WHAT YOU HAVE TO DO: Leave out the images and repeat every entry below exactly.

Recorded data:
********************

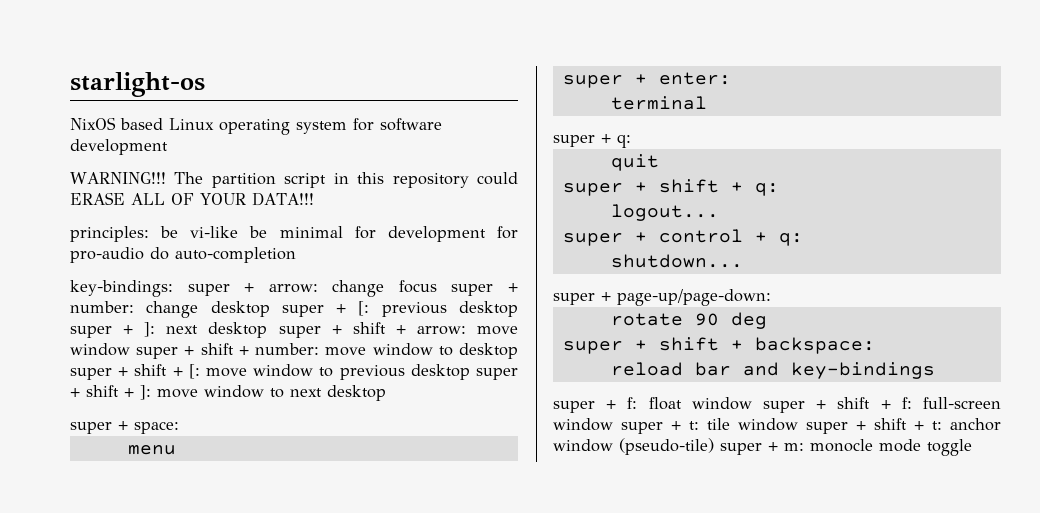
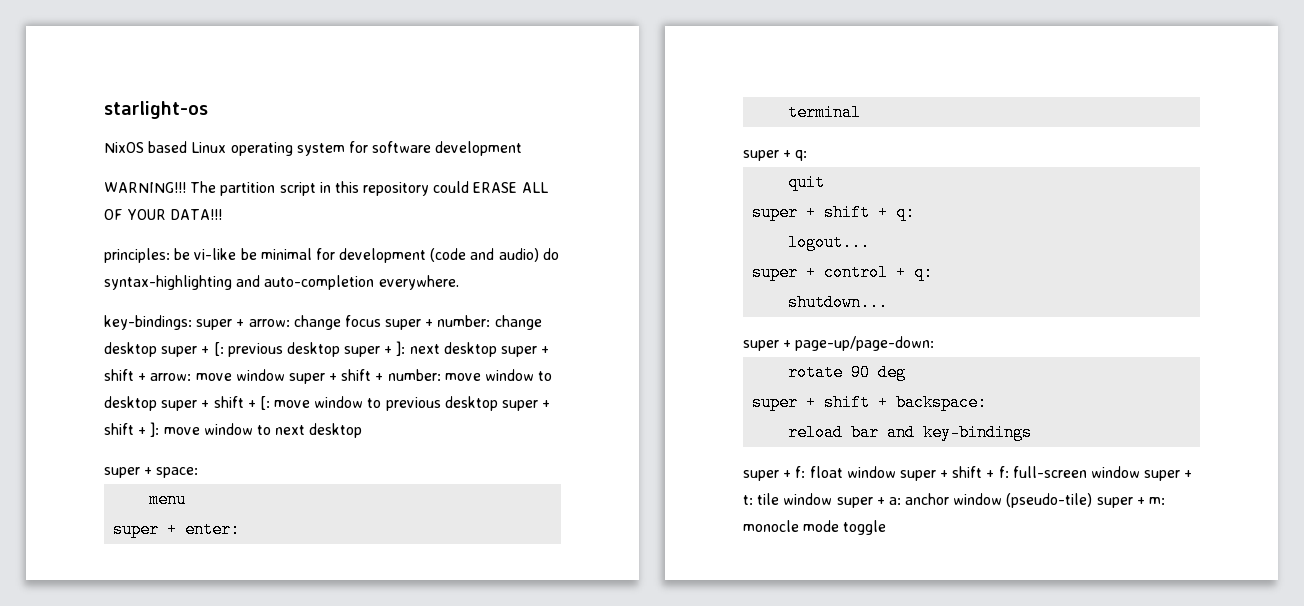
[497,226,518,239] [70,247,169,263] for pro-audio do -> [430,248,559,262] [104,275,261,290] (code and audio) do syntax-highlighting and
(296, 255) none -> [378,275,459,290] everywhere.
[874,418,942,430] shift + t: -> [888,497,901,505] a:

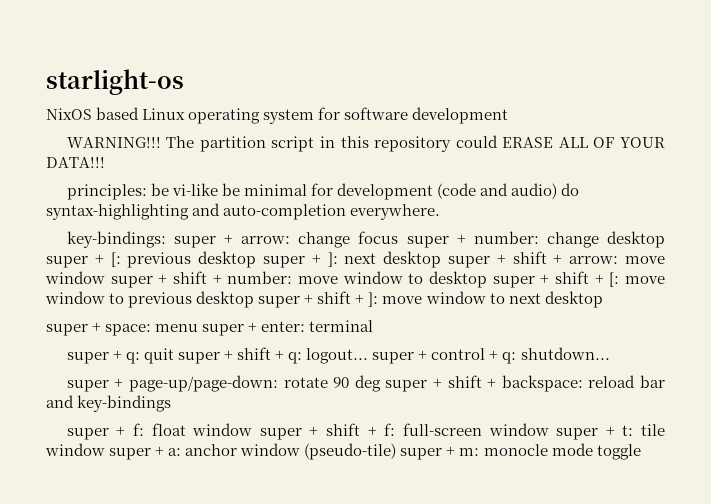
(199, 472) // -> (152, 330) none
(187, 499) // -> (199, 328) none
(241, 529) // -> (306, 326) none
(808, 155) // -> (140, 358) none
(826, 182) // -> (174, 356) none
(916, 212) // -> (303, 358) none
(871, 242) // -> (369, 356) none
(934, 272) // -> (517, 358) none
(935, 343) // -> (278, 383) none
(907, 372) // -> (381, 383) none
(988, 402) // -> (583, 383) none

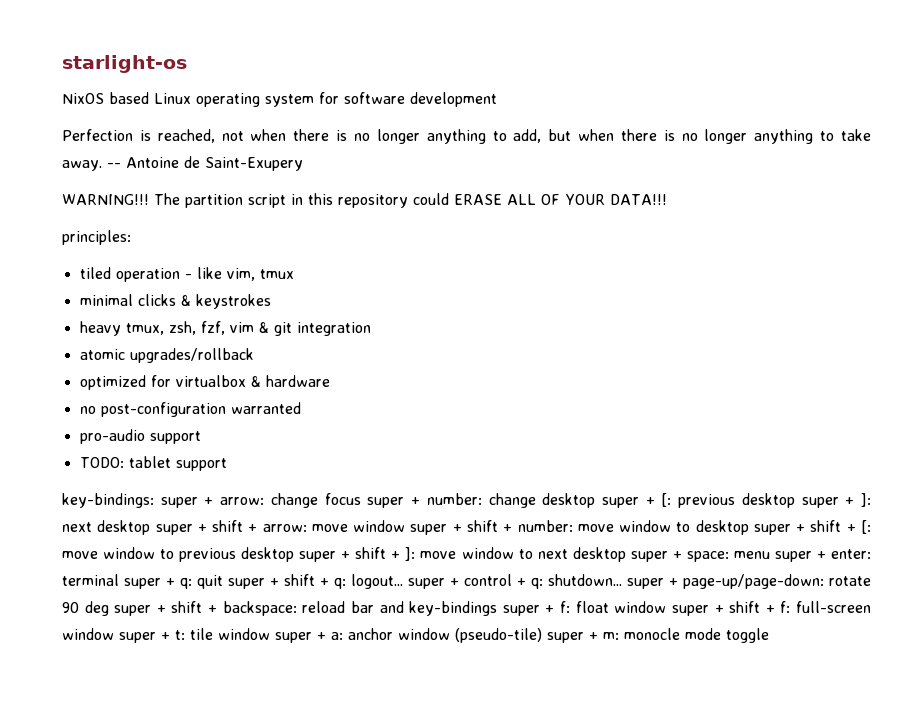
(509, 115) none -> [62,129,872,144] [62,156,303,171] // Perfection is reached, not when there is no longer anything to add, but when there is no longer anything to take away. -- Antoine de Saint-Exupery
[150,183,580,200] [46,203,441,220] be vi-like be minimal for development (code and audio) do syntax-highlighting and auto-completion everywhere. -> [79,267,294,282] [79,294,271,309] [79,321,371,336] [79,348,254,363] [79,375,330,390] [79,402,301,417] [79,429,201,444] [79,456,227,471] // tiled operation - like vim, tmux // minimal clicks & keystrokes // heavy tmux, zsh, fzf, vim & git integration // atomic upgrades/rollback // optimized for virtualbox & hardware // no post-configuration warranted // pro-audio support // TODO: tablet support
(603, 299) // -> (626, 554) none
(374, 326) // -> (119, 580) none
(610, 353) // -> (622, 580) none
(172, 403) // -> (498, 608) none

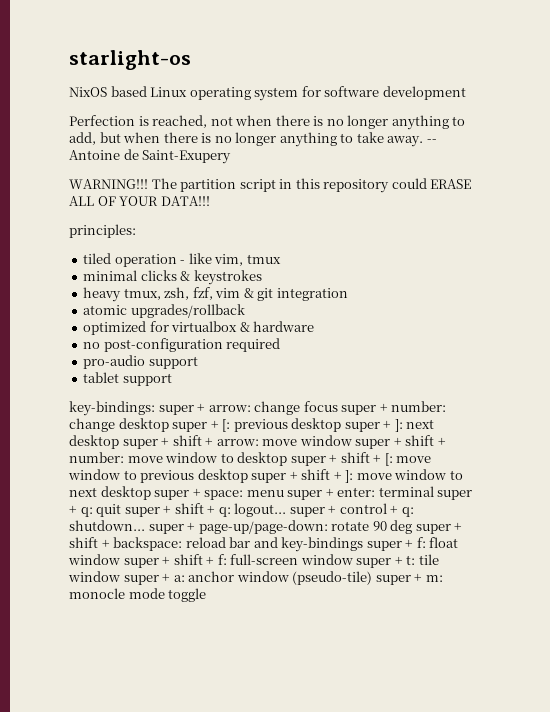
[230,402,301,414] warranted -> [226,338,281,352] required
[79,457,124,468] TODO: -> (198, 362) none

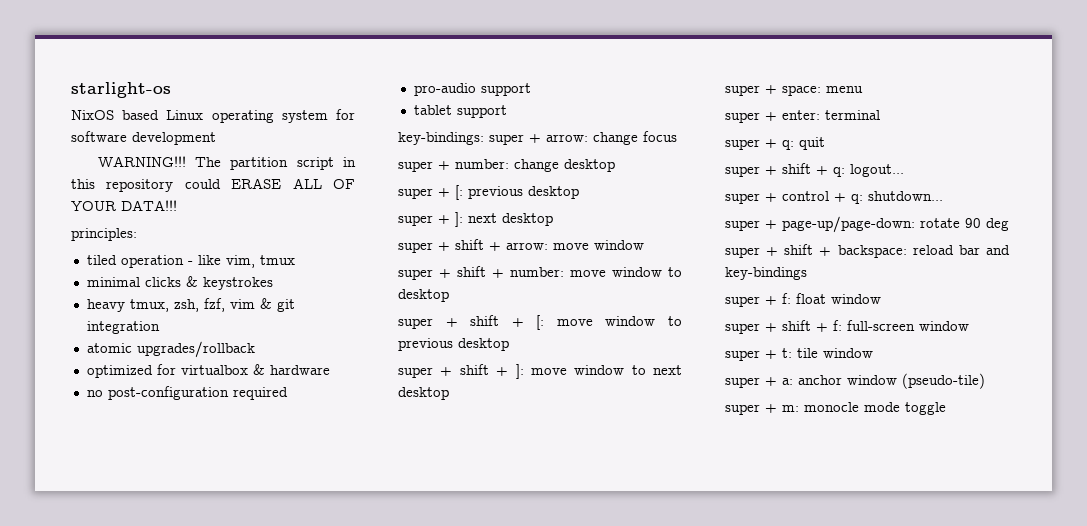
[69,115,466,130] [69,132,437,147] [69,149,232,164] // Perfection is reached, not when there is no longer anything to add, but when there is no longer anything to take away. -- Antoine de Saint-Exupery -> (216, 138) none
(338, 406) none -> (677, 136) //
(169, 425) none -> (615, 165) //
(342, 425) none -> (579, 192) //
(119, 442) none -> (553, 219) //
(352, 440) none -> (644, 245) //
(288, 459) none -> (449, 295) //
(248, 476) none -> (509, 344) //
(151, 493) none -> (449, 393) //
(284, 493) none -> (863, 89) //
(434, 491) none -> (880, 115) //
(122, 510) none -> (825, 143) //
(287, 510) none -> (904, 170) //
(145, 525) none -> (943, 196) //
(413, 527) none -> (1009, 224) //
(364, 544) none -> (807, 273) //
(120, 559) none -> (881, 299) //
(353, 559) none -> (969, 326) //
(120, 576) none -> (873, 353) //
(373, 578) none -> (985, 381) //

********************

WRITTEN SOLUTION:
[497,226,518,239] [70,247,169,263] for pro-audio do -> [430,248,559,262] [104,275,261,290] (code and audio) do syntax-highlighting and
(296, 255) none -> [378,275,459,290] everywhere.
[874,418,942,430] shift + t: -> [888,497,901,505] a:

(199, 472) // -> (152, 330) none
(187, 499) // -> (199, 328) none
(241, 529) // -> (306, 326) none
(808, 155) // -> (140, 358) none
(826, 182) // -> (174, 356) none
(916, 212) // -> (303, 358) none
(871, 242) // -> (369, 356) none
(934, 272) // -> (517, 358) none
(935, 343) // -> (278, 383) none
(907, 372) // -> (381, 383) none
(988, 402) // -> (583, 383) none

(509, 115) none -> [62,129,872,144] [62,156,303,171] // Perfection is reached, not when there is no longer anything to add, but when there is no longer anything to take away. -- Antoine de Saint-Exupery
[150,183,580,200] [46,203,441,220] be vi-like be minimal for development (code and audio) do syntax-highlighting and auto-completion everywhere. -> [79,267,294,282] [79,294,271,309] [79,321,371,336] [79,348,254,363] [79,375,330,390] [79,402,301,417] [79,429,201,444] [79,456,227,471] // tiled operation - like vim, tmux // minimal clicks & keystrokes // heavy tmux, zsh, fzf, vim & git integration // atomic upgrades/rollback // optimized for virtualbox & hardware // no post-configuration warranted // pro-audio support // TODO: tablet support
(603, 299) // -> (626, 554) none
(374, 326) // -> (119, 580) none
(610, 353) // -> (622, 580) none
(172, 403) // -> (498, 608) none

[230,402,301,414] warranted -> [226,338,281,352] required
[79,457,124,468] TODO: -> (198, 362) none

[69,115,466,130] [69,132,437,147] [69,149,232,164] // Perfection is reached, not when there is no longer anything to add, but when there is no longer anything to take away. -- Antoine de Saint-Exupery -> (216, 138) none
(338, 406) none -> (677, 136) //
(169, 425) none -> (615, 165) //
(342, 425) none -> (579, 192) //
(119, 442) none -> (553, 219) //
(352, 440) none -> (644, 245) //
(288, 459) none -> (449, 295) //
(248, 476) none -> (509, 344) //
(151, 493) none -> (449, 393) //
(284, 493) none -> (863, 89) //
(434, 491) none -> (880, 115) //
(122, 510) none -> (825, 143) //
(287, 510) none -> (904, 170) //
(145, 525) none -> (943, 196) //
(413, 527) none -> (1009, 224) //
(364, 544) none -> (807, 273) //
(120, 559) none -> (881, 299) //
(353, 559) none -> (969, 326) //
(120, 576) none -> (873, 353) //
(373, 578) none -> (985, 381) //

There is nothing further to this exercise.